In this week's print edition, Andrew Berardini, who has written for a slew of art publications and is making his LA Weekly debut, contributes an essay on how LACMA's exhibit “Human Nature: Contemporary Art from the Collection” recasts the story of contemporary art in Los Angeles.

He writes:

In “Human Nature,” almost all of the early rooms focus on a different node in contemporary art (the body, politics, language, identity), with a smattering of works from canonical (usually white, male) artists and at least one local L.A. representative of that trend — but also, in most cases, at least one artist (if not many) of international extraction or of color.
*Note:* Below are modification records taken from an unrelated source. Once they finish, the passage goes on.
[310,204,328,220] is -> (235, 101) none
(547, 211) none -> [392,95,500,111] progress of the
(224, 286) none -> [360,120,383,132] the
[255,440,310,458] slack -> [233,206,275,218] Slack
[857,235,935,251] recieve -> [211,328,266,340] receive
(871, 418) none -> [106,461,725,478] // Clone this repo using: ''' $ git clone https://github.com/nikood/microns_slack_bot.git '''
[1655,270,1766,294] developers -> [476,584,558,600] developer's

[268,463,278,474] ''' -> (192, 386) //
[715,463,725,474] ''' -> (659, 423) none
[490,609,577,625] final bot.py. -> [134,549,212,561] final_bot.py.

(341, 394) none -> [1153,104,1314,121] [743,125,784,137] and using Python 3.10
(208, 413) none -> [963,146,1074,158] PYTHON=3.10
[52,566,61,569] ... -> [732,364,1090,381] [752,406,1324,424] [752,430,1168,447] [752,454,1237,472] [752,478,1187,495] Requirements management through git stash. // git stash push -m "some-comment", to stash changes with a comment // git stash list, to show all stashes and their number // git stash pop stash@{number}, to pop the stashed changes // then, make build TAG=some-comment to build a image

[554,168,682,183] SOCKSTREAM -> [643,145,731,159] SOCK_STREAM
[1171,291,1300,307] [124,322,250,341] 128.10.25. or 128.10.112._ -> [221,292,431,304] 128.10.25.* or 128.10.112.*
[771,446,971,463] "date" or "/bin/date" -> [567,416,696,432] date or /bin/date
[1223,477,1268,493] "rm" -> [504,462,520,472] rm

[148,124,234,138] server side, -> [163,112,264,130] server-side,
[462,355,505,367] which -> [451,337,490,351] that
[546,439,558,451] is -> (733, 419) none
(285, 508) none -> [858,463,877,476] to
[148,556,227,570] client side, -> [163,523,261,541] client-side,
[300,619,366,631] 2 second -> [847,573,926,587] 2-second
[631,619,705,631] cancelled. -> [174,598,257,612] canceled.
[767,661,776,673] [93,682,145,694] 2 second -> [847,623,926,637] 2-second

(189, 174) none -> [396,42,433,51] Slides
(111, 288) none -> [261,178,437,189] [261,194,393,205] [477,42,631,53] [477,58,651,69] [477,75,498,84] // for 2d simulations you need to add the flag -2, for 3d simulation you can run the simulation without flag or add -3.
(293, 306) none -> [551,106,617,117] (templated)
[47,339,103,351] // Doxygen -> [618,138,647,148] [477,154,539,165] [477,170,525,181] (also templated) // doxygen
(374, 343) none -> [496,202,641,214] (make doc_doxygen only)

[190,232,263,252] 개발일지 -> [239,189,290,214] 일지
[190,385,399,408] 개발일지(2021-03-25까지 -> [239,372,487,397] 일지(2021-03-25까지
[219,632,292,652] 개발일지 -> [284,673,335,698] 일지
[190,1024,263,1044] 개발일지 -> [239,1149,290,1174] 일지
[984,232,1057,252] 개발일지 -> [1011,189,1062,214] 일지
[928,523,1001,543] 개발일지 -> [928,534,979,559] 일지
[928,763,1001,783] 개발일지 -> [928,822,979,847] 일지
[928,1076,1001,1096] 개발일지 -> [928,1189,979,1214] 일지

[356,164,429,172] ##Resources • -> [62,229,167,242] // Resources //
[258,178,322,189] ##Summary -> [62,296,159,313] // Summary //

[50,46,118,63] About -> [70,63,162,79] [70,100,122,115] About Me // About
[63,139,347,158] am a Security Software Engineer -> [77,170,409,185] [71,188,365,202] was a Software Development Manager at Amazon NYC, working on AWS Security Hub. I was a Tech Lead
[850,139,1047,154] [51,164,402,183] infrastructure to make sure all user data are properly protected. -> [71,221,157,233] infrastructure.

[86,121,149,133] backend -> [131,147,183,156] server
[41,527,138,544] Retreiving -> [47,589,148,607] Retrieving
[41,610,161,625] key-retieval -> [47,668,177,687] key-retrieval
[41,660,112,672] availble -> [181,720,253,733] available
Since there is no racial majority in the state of California, we are now, in that totally postmodern sense, a collection of minorities, which is itself a closer reflection of what the wider world actually looks like, where white people have never been the majority. As [Franklin] Sirmans, the head of contemporary art at LACMA (the first African-American to hold this position) and co-curator of this exhibition, told me recently, “We wanted to show a different take. Not corrective, but reflective of the changes of the last 40 years. Our background comes from broadening the stance of scholarship and curatorial work.”

The piece includes takes on works such as David Hammons' Injustice Case, Bruce Nauman's Human Nature/Life Death/Knows Doesn't Know and Glenn Ligon's Ruckenfigur.